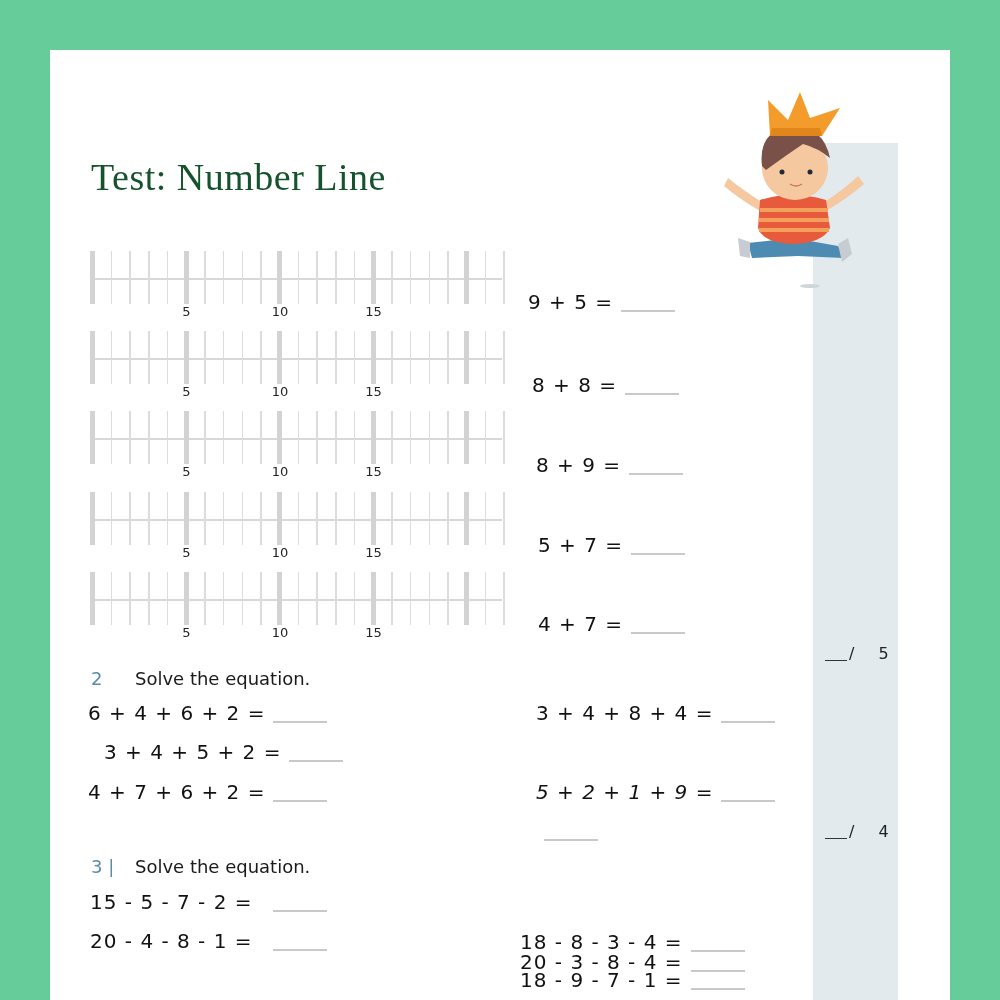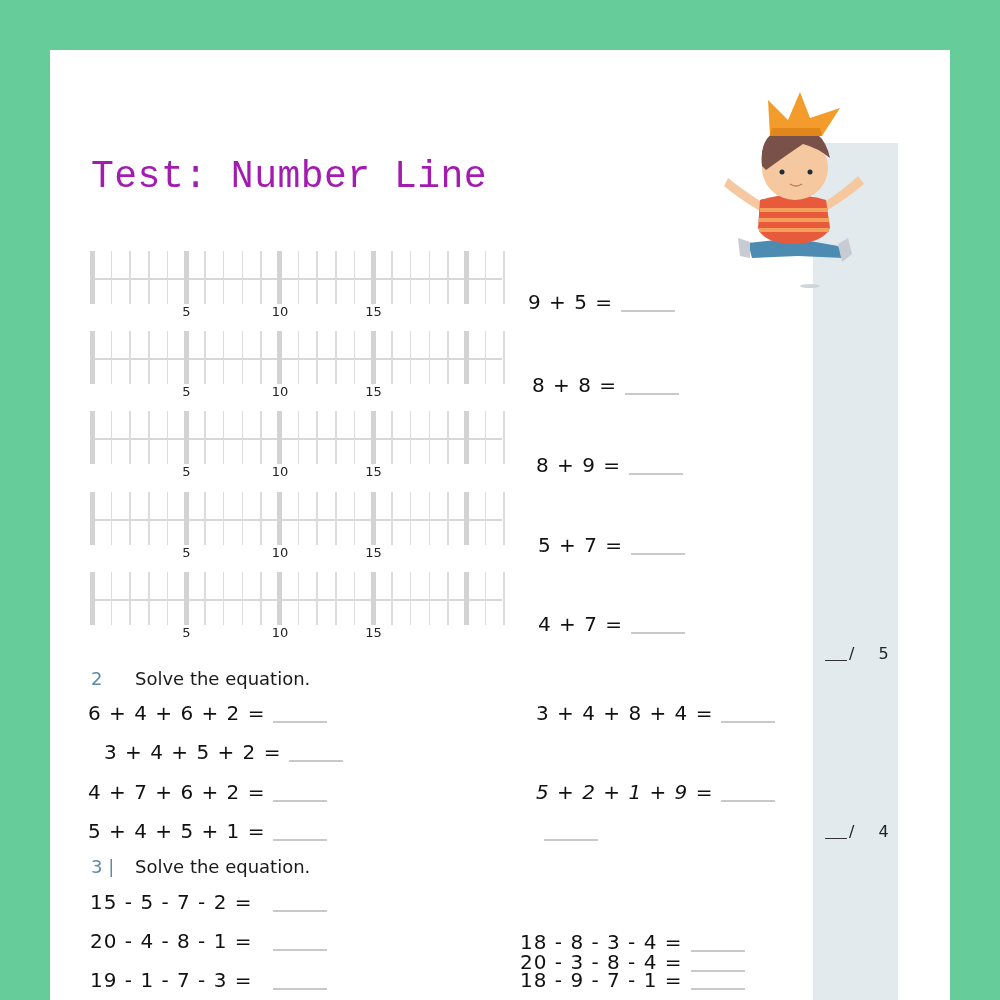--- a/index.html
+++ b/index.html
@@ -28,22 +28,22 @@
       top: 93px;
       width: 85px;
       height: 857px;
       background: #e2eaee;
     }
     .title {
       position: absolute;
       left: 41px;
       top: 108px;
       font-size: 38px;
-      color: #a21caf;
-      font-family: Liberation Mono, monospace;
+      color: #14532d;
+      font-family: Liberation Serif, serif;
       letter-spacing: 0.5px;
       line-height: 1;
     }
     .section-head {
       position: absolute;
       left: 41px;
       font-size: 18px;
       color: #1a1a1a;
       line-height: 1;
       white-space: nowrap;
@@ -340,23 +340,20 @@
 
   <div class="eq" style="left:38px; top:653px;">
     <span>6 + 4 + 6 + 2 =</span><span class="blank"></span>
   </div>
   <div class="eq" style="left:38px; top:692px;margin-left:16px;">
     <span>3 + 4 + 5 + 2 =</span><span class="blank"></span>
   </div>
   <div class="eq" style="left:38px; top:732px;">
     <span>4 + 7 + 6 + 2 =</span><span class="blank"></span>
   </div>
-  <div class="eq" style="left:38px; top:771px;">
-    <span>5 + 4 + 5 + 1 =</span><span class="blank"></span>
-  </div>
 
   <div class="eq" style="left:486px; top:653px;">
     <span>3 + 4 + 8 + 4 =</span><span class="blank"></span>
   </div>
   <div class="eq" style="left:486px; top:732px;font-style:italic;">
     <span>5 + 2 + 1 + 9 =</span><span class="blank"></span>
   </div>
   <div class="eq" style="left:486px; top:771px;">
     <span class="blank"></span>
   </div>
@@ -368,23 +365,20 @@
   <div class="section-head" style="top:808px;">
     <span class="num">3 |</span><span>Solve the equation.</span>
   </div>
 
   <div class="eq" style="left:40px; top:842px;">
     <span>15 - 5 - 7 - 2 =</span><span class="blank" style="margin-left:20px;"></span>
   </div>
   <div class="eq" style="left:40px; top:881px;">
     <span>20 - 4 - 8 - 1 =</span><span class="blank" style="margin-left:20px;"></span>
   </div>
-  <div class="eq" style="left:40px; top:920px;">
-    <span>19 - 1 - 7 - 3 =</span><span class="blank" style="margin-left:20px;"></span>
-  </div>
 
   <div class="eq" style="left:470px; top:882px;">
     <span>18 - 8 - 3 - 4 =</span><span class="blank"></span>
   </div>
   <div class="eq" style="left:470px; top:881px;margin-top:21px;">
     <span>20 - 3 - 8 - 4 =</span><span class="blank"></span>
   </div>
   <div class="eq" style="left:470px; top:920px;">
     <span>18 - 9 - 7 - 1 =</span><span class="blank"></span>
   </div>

- - - - -

■ **PROBLEM STATEMENT**
Search the listing above for lines containing "font", and copy them.

■ **EXERCISE RESPONSE**
       font-size: 38px;
-      font-family: Liberation Mono, monospace;
+      font-family: Liberation Serif, serif;
       font-size: 18px;
   <div class="eq" style="left:486px; top:732px;font-style:italic;">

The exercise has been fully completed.